• What you need to do
Please copy each line in the records below that contains the string "hidden".

[Front-end code edit data]
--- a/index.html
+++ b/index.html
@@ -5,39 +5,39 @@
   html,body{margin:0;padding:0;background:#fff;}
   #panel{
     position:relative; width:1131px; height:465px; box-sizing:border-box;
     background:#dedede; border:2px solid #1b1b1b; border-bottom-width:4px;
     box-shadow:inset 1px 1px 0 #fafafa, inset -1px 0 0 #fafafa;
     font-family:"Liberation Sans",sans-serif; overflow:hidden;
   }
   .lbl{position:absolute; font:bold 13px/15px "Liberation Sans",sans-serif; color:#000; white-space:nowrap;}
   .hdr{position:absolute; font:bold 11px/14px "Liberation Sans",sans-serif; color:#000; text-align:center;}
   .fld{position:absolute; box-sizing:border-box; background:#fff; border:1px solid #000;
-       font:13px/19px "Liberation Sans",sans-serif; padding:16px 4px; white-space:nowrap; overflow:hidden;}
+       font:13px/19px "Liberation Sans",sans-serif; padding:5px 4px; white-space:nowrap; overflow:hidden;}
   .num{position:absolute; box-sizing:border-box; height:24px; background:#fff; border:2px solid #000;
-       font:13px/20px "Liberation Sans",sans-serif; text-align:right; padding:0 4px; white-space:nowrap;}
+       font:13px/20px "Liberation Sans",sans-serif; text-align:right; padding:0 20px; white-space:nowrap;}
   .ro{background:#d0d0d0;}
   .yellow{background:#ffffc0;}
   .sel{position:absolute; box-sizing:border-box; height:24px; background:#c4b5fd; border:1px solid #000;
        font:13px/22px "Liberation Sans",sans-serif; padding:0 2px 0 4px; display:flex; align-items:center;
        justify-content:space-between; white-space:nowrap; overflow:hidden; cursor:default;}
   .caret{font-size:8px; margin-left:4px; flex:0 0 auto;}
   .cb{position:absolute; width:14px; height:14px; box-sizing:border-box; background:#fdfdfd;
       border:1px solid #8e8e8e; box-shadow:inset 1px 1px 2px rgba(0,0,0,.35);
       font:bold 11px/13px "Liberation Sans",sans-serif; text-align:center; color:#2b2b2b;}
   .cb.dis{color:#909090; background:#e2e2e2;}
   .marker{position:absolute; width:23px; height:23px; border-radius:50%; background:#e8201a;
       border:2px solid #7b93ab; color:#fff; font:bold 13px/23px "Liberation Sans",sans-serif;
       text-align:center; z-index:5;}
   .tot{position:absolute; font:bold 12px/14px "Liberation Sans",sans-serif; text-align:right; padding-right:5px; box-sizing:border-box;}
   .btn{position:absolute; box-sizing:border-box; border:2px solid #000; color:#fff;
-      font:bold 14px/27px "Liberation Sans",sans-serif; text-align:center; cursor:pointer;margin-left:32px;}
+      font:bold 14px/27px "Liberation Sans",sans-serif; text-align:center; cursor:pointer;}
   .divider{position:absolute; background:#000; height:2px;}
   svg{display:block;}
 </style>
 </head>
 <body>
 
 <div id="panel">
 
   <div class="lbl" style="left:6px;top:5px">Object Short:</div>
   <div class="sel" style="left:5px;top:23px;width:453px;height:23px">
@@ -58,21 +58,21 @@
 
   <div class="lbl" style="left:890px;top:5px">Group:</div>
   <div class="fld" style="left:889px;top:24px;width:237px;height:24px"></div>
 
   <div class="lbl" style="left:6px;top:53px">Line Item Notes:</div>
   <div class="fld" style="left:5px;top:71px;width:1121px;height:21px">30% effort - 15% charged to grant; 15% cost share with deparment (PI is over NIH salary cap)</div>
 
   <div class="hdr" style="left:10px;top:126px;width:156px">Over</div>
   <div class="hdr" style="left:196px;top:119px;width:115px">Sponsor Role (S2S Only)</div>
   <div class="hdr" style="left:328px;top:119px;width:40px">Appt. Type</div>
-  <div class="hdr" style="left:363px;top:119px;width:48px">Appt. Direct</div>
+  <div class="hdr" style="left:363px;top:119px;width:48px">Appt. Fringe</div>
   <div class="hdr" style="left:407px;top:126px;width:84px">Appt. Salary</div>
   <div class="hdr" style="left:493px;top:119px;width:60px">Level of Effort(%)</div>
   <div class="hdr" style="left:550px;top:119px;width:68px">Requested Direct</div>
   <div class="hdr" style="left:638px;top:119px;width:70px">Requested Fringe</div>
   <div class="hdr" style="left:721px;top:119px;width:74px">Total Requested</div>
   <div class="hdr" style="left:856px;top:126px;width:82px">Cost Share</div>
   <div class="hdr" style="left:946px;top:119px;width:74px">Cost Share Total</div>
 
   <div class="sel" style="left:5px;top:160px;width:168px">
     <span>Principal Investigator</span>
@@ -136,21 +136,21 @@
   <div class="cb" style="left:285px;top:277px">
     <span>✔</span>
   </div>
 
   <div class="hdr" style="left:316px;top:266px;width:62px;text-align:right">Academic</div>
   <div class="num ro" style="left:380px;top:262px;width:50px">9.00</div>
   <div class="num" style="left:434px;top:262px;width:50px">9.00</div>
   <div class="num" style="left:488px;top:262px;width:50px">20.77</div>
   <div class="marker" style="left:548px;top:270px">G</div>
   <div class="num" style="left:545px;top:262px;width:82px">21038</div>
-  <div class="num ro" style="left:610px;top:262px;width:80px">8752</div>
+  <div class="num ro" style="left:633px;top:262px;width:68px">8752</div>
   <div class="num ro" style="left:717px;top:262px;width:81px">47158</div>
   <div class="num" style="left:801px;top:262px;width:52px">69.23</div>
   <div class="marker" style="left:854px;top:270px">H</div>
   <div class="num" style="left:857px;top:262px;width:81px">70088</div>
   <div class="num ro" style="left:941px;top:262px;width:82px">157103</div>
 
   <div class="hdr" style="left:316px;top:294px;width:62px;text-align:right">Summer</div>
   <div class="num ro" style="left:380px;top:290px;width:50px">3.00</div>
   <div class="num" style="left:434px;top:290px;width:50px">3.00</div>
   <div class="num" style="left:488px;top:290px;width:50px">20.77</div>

• Solution for this problem
     font-family:"Liberation Sans",sans-serif; overflow:hidden;
-       font:13px/19px "Liberation Sans",sans-serif; padding:16px 4px; white-space:nowrap; overflow:hidden;}
+       font:13px/19px "Liberation Sans",sans-serif; padding:5px 4px; white-space:nowrap; overflow:hidden;}
        justify-content:space-between; white-space:nowrap; overflow:hidden; cursor:default;}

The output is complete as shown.